My father and brothers are speechless and helpless to do anything but watch as Prince Perfect stuffs me into a limousine and we drive away with a whole parade of cars around us.
Obviously, that hasn’t happened.
“Hey, Mama,” I hear Greta’s voice from the front and shift my chair back to peer into the café. I love her mom even if she is a little… helicoptery.
“I brought you lunch, darling,” her mom says, and she holds up a large lunchbox.
Greta is five-foot-nothing and slight. The size of that lunch box says that Mama Roseland brought lunch for the three of us. At the very least.
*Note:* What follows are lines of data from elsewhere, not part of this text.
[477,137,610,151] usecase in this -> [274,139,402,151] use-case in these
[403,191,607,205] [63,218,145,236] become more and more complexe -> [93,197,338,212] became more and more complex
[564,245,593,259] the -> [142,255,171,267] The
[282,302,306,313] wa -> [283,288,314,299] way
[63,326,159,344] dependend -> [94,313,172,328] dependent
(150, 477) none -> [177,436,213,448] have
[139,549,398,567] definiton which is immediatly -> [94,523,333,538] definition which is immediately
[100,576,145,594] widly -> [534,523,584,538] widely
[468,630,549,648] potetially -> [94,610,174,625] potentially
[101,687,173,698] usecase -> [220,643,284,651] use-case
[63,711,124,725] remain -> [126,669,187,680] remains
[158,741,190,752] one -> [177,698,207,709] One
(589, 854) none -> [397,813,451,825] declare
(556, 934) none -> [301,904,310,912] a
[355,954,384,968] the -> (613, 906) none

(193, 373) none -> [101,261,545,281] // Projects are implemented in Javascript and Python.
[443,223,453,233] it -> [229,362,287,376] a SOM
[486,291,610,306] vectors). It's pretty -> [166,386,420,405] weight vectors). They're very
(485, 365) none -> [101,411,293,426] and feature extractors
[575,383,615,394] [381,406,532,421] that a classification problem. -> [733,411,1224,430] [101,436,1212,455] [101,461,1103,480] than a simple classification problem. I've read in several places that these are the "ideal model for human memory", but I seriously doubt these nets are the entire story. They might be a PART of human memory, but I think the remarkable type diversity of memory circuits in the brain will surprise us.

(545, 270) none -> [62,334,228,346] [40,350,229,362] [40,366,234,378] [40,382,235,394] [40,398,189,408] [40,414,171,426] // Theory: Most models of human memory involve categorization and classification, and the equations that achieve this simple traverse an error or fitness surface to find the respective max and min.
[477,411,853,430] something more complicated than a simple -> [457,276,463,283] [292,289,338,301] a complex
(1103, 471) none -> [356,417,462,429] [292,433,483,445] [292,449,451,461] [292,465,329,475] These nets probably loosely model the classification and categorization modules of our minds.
“Thanks, Mama. You know we can make ourselves lunch here, right?” Greta asks as she accepts the lunch box.
“Oh, I know. But everyone loves a little home cooking. And this way I can ensure that you’re eating healthy.”
“I’m hurt that you think I fill everyone with sugar,” Shelton says, placing a hand over his heart.
Mama Roseland looks at him with a demure smile. “I’m sure that’s not the case, Shel.”
We all know by that tone that she spoke just to pacify him. I grin. As do Shelton and Greta.
“Would you like a coffee, Mama?” Greta asks.
“Please.” A minute passes and I’m about to push my chair back until I hear Mama Roseland say, “Honey, that skirt is far too short for you to wear out of the house!”
I have to crane to see what Greta’s wearing. When I’m nearly falling out of my chair, I can finally see her. Her skirt is halfway down her calf.
Greta sighs. “I’m sorry I’m showing my ankles, Mama. But it’s hot and this isn’t the fifties.”
Mama Roseland sighs. “I miss the fifties. When everyone dressed properly.”